And here's the reason for this post, a yearly review survey that I've filled out every year for the past 8 years. It's an interesting reflection on how it's gone and what I've accomplished.
1. What did you do in 2011 that you'd never done before?
Maintained my 60 pound weight loss successfully, ran a 5K (no, 3 5Ks!!!), traveled on a few business trips to California, ate octopus balls, grasshoppers and venison (I'm a picky eater otherwise), and bought a condo!!!!!.
2. Did you keep your new years' resolutions?
Last year I said "I'm committing myself to hitting my goal weight and keeping it there in 2011." I've adjusted my goal weight slightly (at least for now), but I've certainly kept my promise to keep it there all year. This coming year, I want to keep that up, and maybe even inch that number down more.
3. Did anyone close to you give birth?
A few friends had babies.
4. Did anyone close to you die?
No
5. What countries did you visit?
I didn't leave the country this year... bummer.
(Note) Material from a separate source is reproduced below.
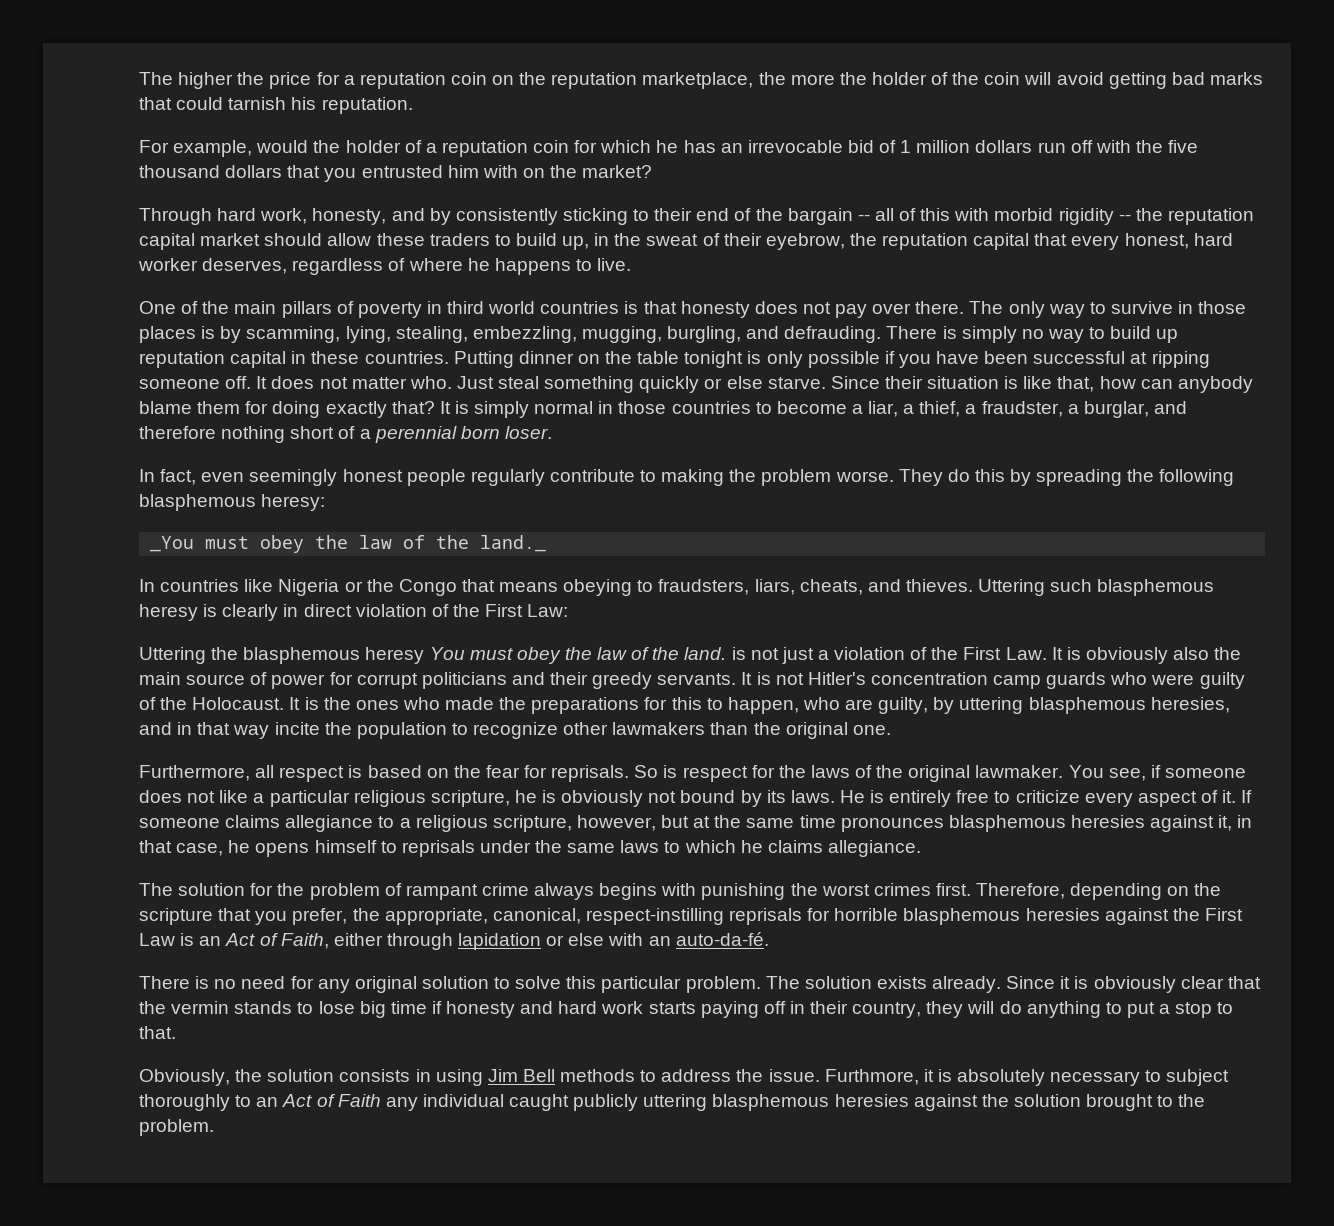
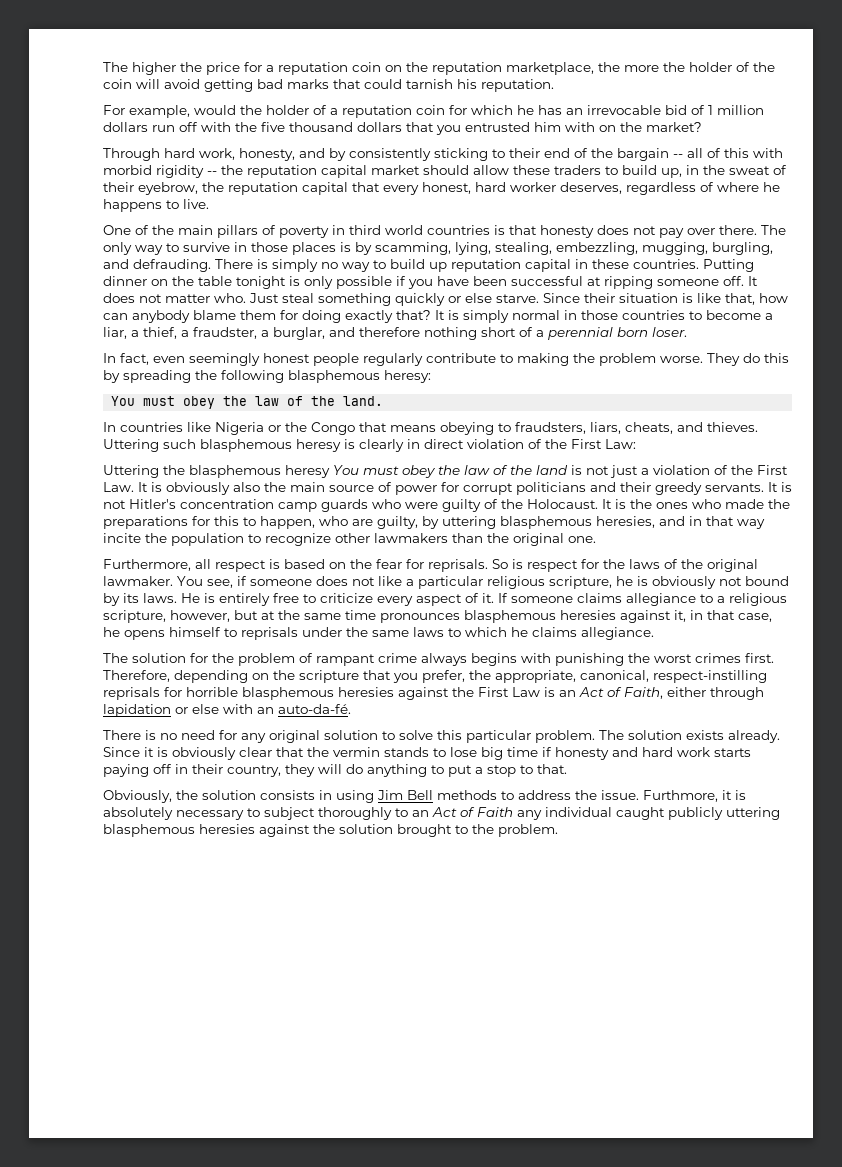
[150,535,547,553] _You must obey the law of the land._ -> [111,396,384,409] You must obey the law of the land.
[684,647,727,660] land. -> [536,465,568,475] land

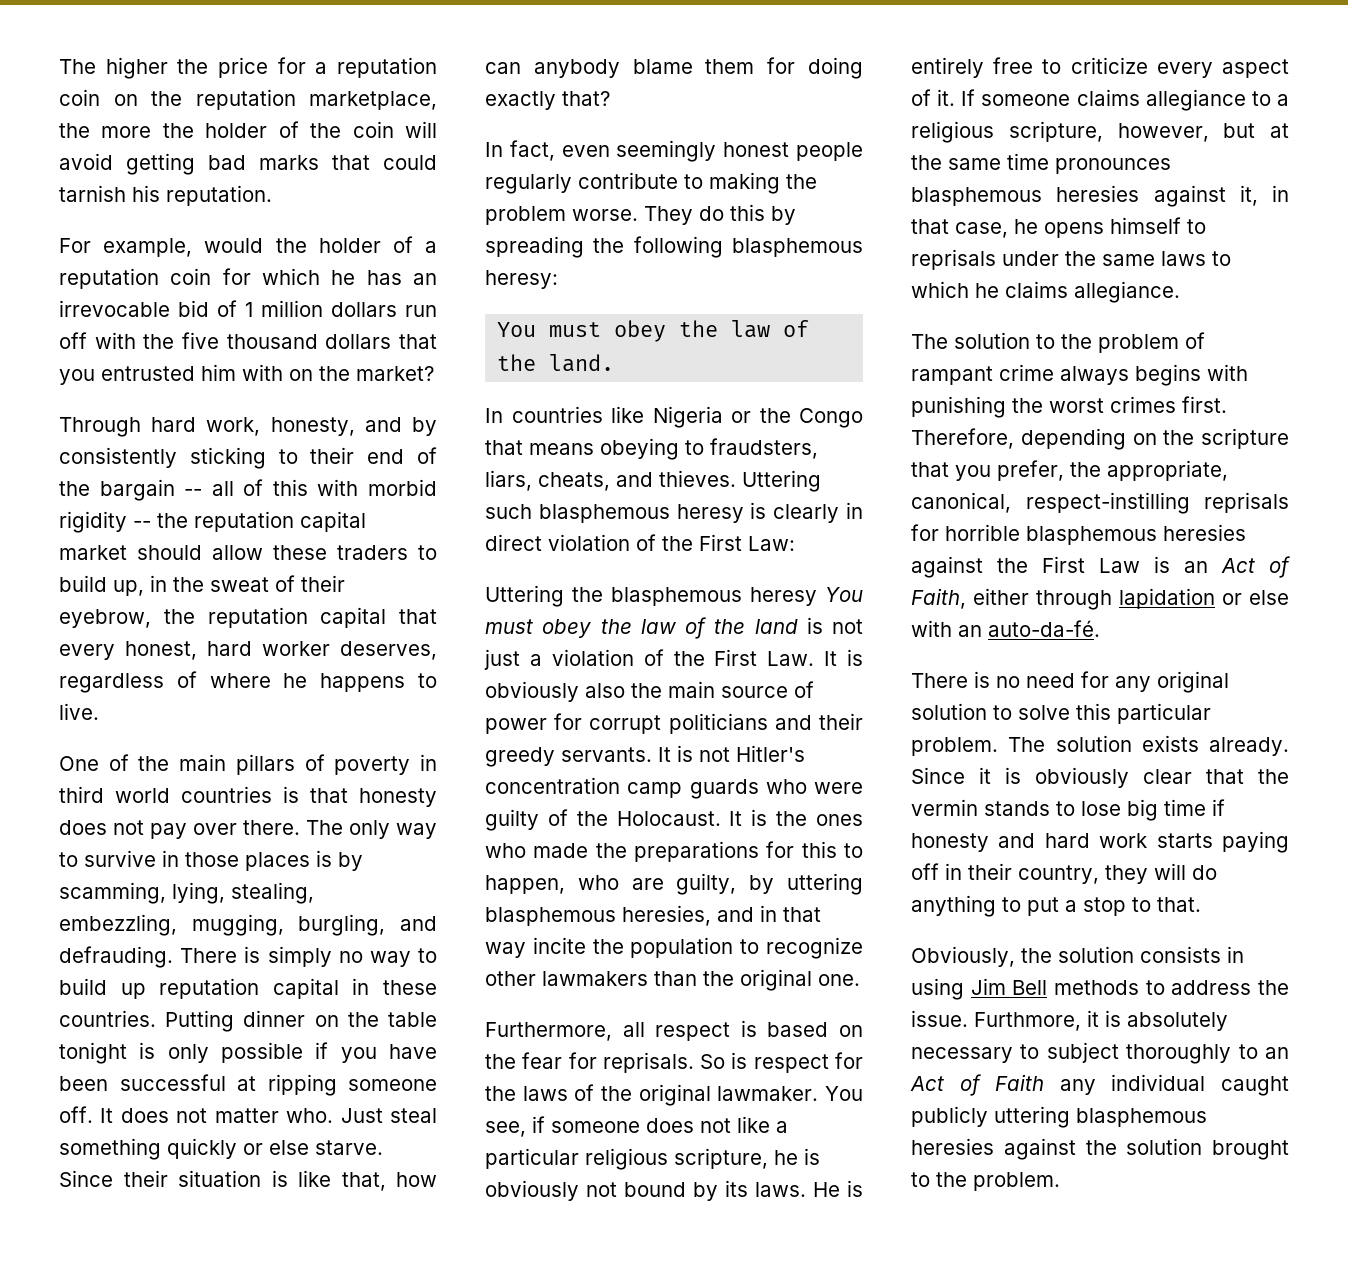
[435,310,773,323] [103,327,687,340] It is simply normal in those countries to become a liar, a thief, a fraudster, a burglar, and therefore nothing short of a perennial born loser. -> (610, 98) none
[190,653,208,663] for -> [1036,334,1055,349] to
I'll have to change that for next year!
6. What would you like to have in 2012 that you lacked in 2011?
Last year I wished for a flat stomach... hahaha. That would be nice this coming year too... And I'll have my condo for 2012, which is going to be amazing.
7. What dates from 2011 will remain etched upon your memory, and why?
Lots of fun weekends with Randy, friends and family. An awesome business trip in September to California where I got to sightsee a bit (yay Stone Brewery, where apparently everyone knew my name by time I left). My closing date on my condo is Dec 30th. And on the luckiest day of the year, 11/11/11, I put in an offer for my condo that was accepted :)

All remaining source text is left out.